Entries taken from a collection:
○ ○ ○ ○ ○
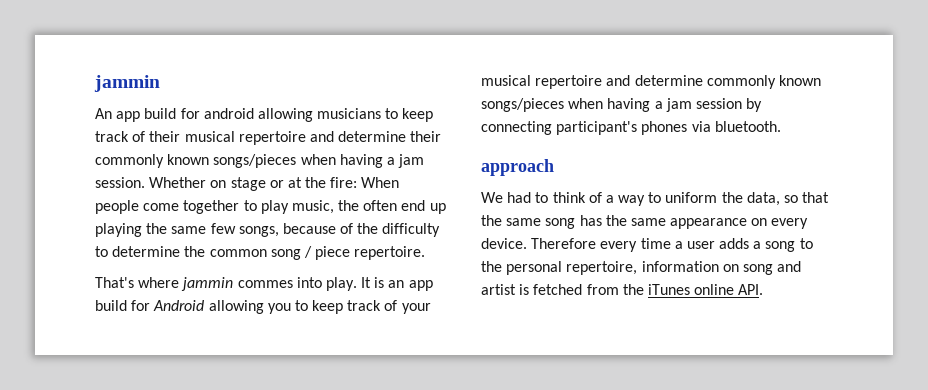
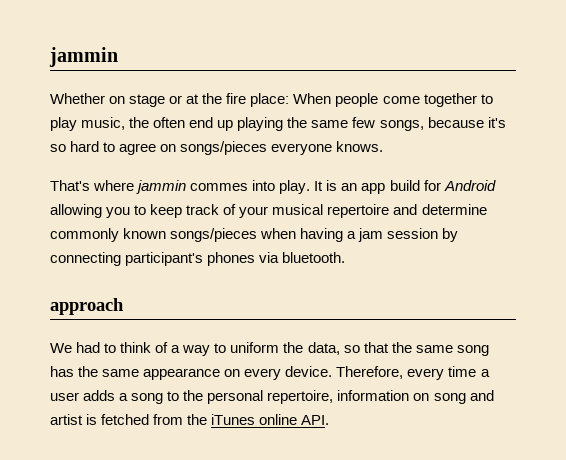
[95,108,434,122] [95,131,442,145] [95,154,425,168] [95,177,145,188] An app build for android allowing musicians to keep track of their musical repertoire and determine their commonly known songs/pieces when having a jam session. -> (118, 57) none
[330,177,358,188] fire: -> [226,93,290,107] fire place:
[340,223,441,237] [95,246,426,260] of the difficulty to determine the common song / piece repertoire. -> [487,117,506,128] [50,141,384,155] it's so hard to agree on songs/pieces everyone knows.
[531,238,597,249] Therefore -> [336,366,404,379] Therefore,

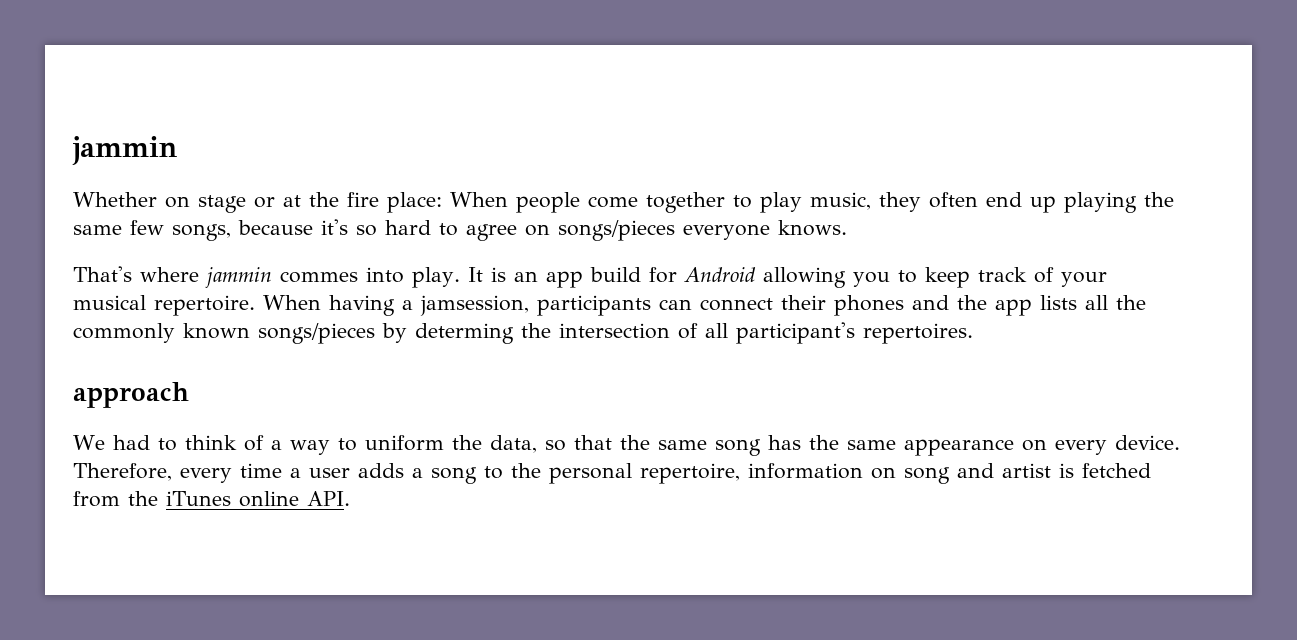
[129,117,150,128] the -> [879,192,921,212] they
[327,204,487,218] [50,228,459,242] [50,252,346,266] repertoire and determine commonly known songs/pieces when having a jam session by connecting participant's phones via bluetooth. -> [154,295,1146,316] [73,322,973,344] repertoire. When having a jamsession, participants can connect their phones and the app lists all the commonly known songs/pieces by determing the intersection of all participant's repertoires.

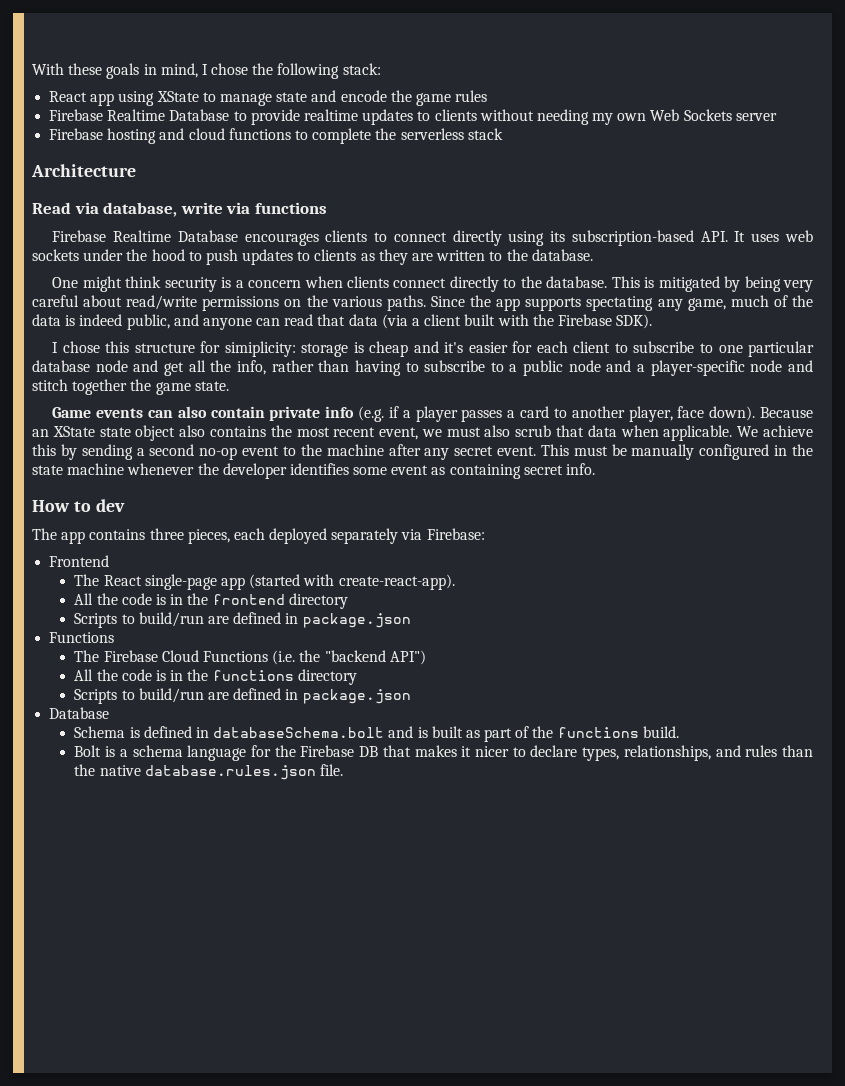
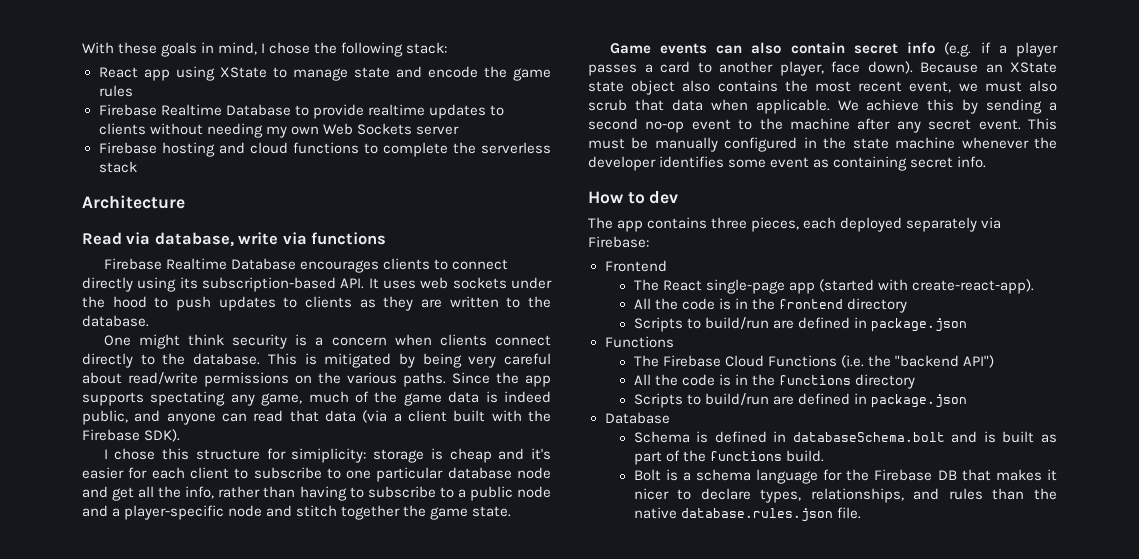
(814, 301) none -> [403,393,442,406] game
[269,406,321,421] private -> [853,43,898,54] secret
○ ○ ○ ○ ○
What the exercise asks: Each record above has to be written out again in full, but its pictures must not be.

Solution for this exercise:
[95,108,434,122] [95,131,442,145] [95,154,425,168] [95,177,145,188] An app build for android allowing musicians to keep track of their musical repertoire and determine their commonly known songs/pieces when having a jam session. -> (118, 57) none
[330,177,358,188] fire: -> [226,93,290,107] fire place:
[340,223,441,237] [95,246,426,260] of the difficulty to determine the common song / piece repertoire. -> [487,117,506,128] [50,141,384,155] it's so hard to agree on songs/pieces everyone knows.
[531,238,597,249] Therefore -> [336,366,404,379] Therefore,

[129,117,150,128] the -> [879,192,921,212] they
[327,204,487,218] [50,228,459,242] [50,252,346,266] repertoire and determine commonly known songs/pieces when having a jam session by connecting participant's phones via bluetooth. -> [154,295,1146,316] [73,322,973,344] repertoire. When having a jamsession, participants can connect their phones and the app lists all the commonly known songs/pieces by determing the intersection of all participant's repertoires.

(814, 301) none -> [403,393,442,406] game
[269,406,321,421] private -> [853,43,898,54] secret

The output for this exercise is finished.